Configure SSO with OIDC
Deeploy supports SSO with OIDC for Google, Microsoft and Okta.
OpenID Connect with Google
To set up OpenID Connect for Google, follow these steps:
- Go to APIs and services → credentials → create credentials → oauth client id
- Set up a consent screen using the following scopes:
/auth/userinfo.email/auth/userinfo.profile
- Add a web platform and use
https://api.<HOST>/auth/self-service/methods/oidc/callback/googleas the allowed redirect URI
Users are allowed to register based on their Google Account domain and cannot be restricted individually. To restrict users from access within Deeploy, you can use manage users in the admin panel or on workspace level
Check the Google documentation for more detailed information.
Check here to see which values Deeploy expects.

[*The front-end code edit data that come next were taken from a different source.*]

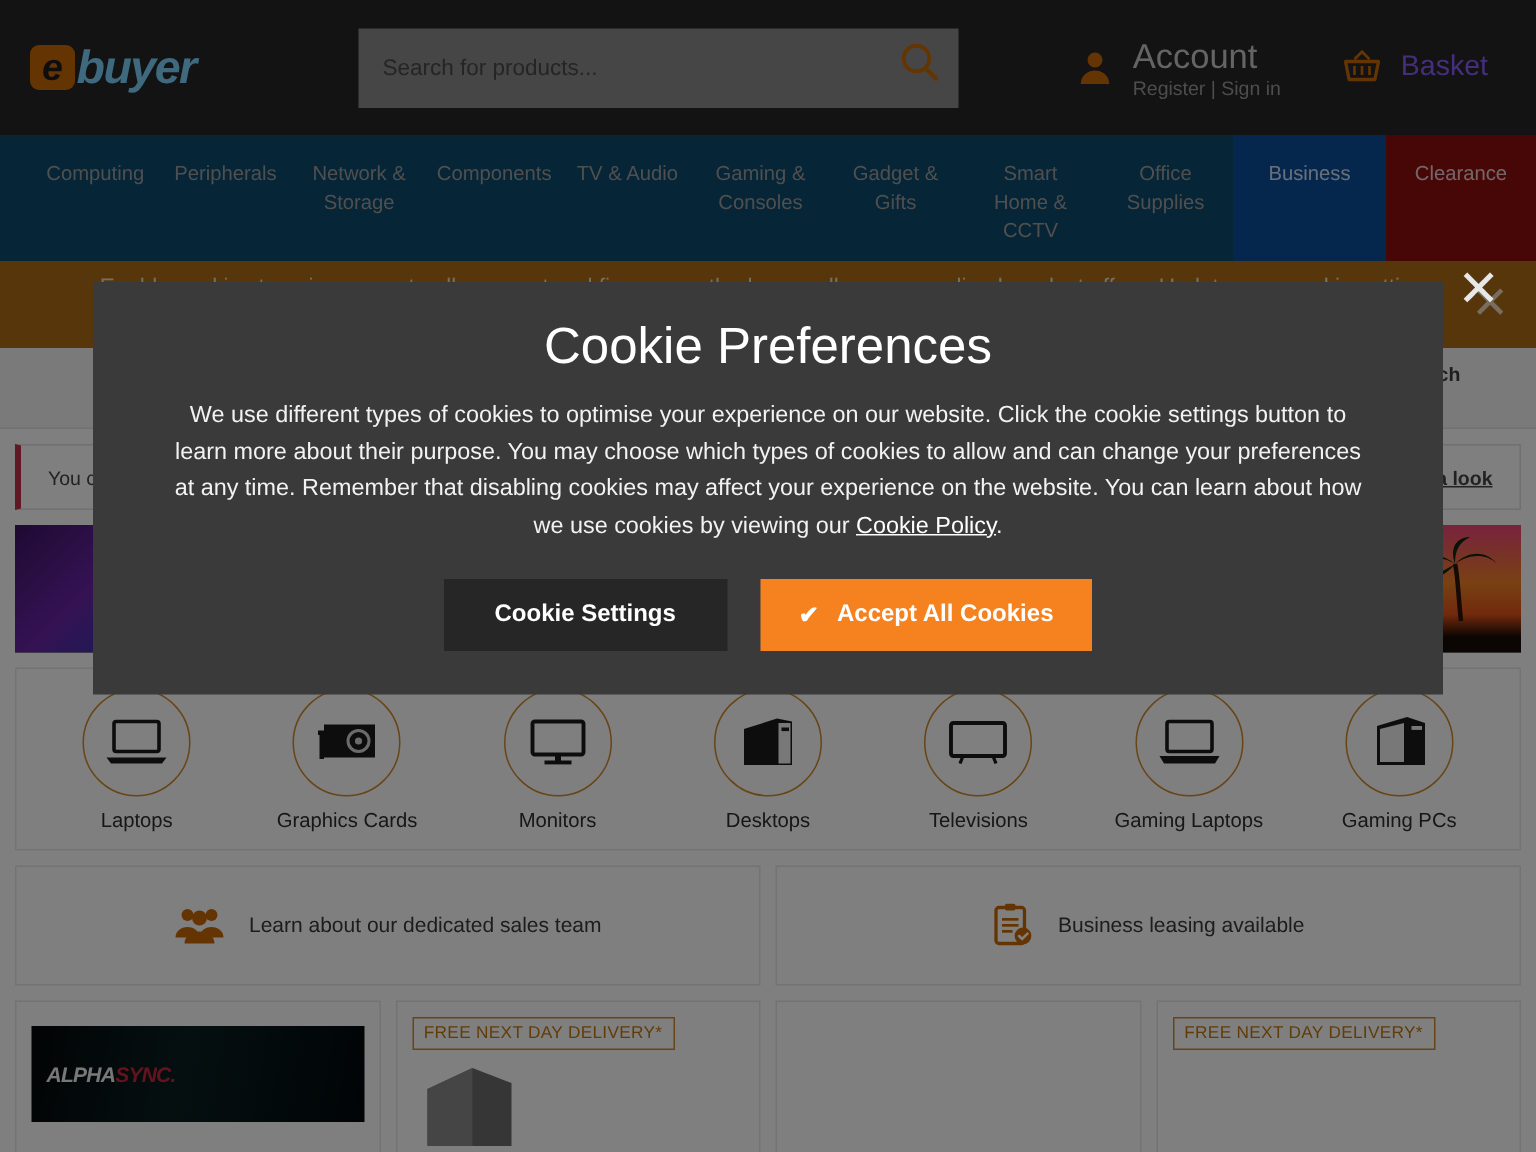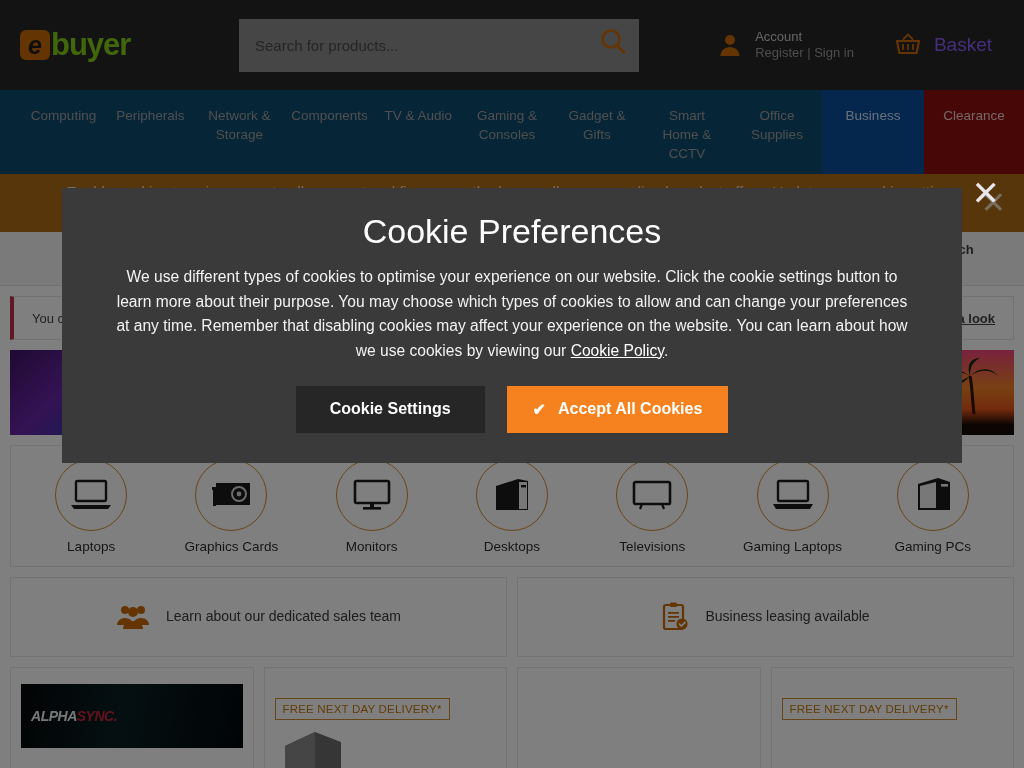"buyer" .logo-text { color: #84cc16 -> #7dd3fc; font-style: none -> italic }
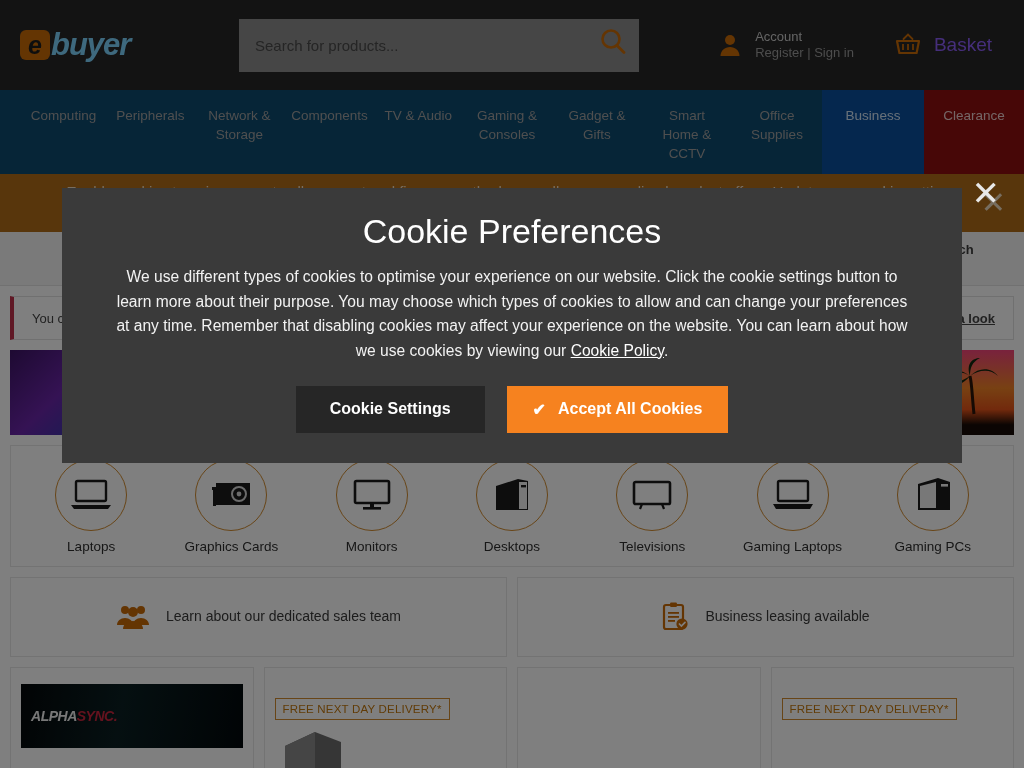"Account" .acct-title { font-size: 13px -> 23px }
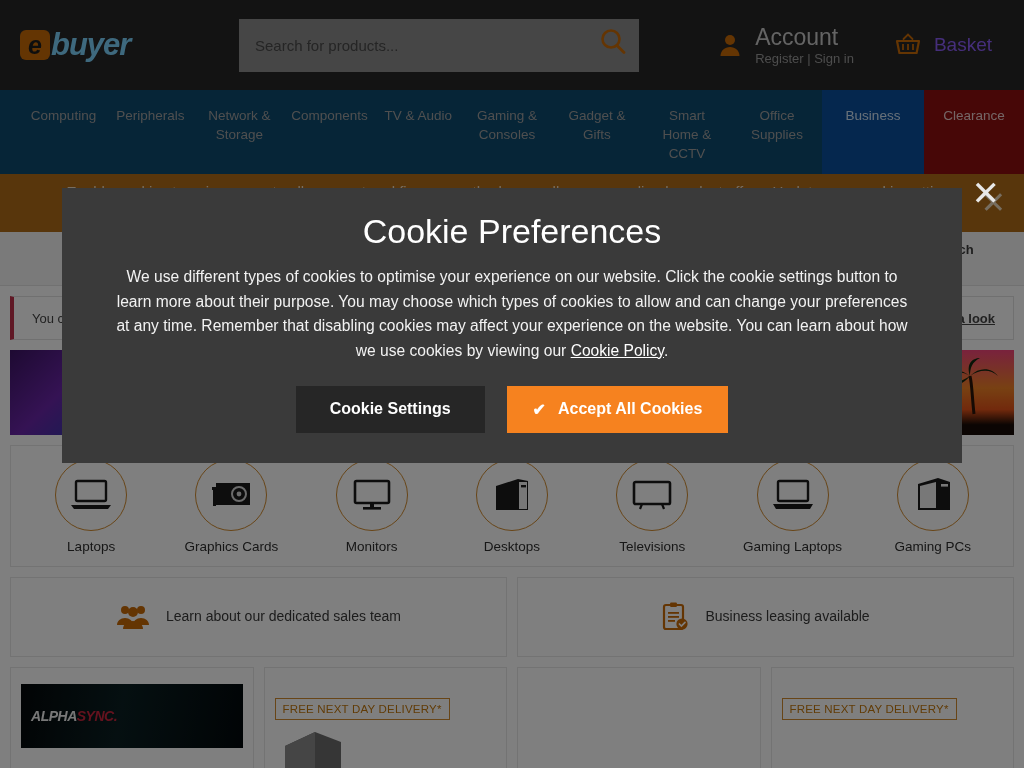"FREE NEXT DAY DELIVERY*" .badge { margin-top: 20px -> none }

OpenID Connect with Microsoft
To set up OpenID Connect for Microsoft, follow these steps:
- Create a new App Registration
- Use the generated application ID as your
clientId - Within the App Registration, go to manage → authentication → add a platform
- Add a web platform and use
https://api.<HOST>/auth/self-service/methods/oidc/callback/microsoftas the allowed redirect URI - Within the App Registration, go to manage → certificates & secrets → new client secret
- Use this generated secret as your
clientSecret
To restrict or allow access to users, you could:
- Go to the generated Enterprise Application
- Manage users in the users and groups tab
Check the Microsoft documentation for more detailed information.
Check here to see which values Deeploy expects.
OpenID Connect with Okta
Check the Okta documentation for detailed information on how to register Deeploy with Okta for OIDC authentication. Check here to see which values Deeploy expects.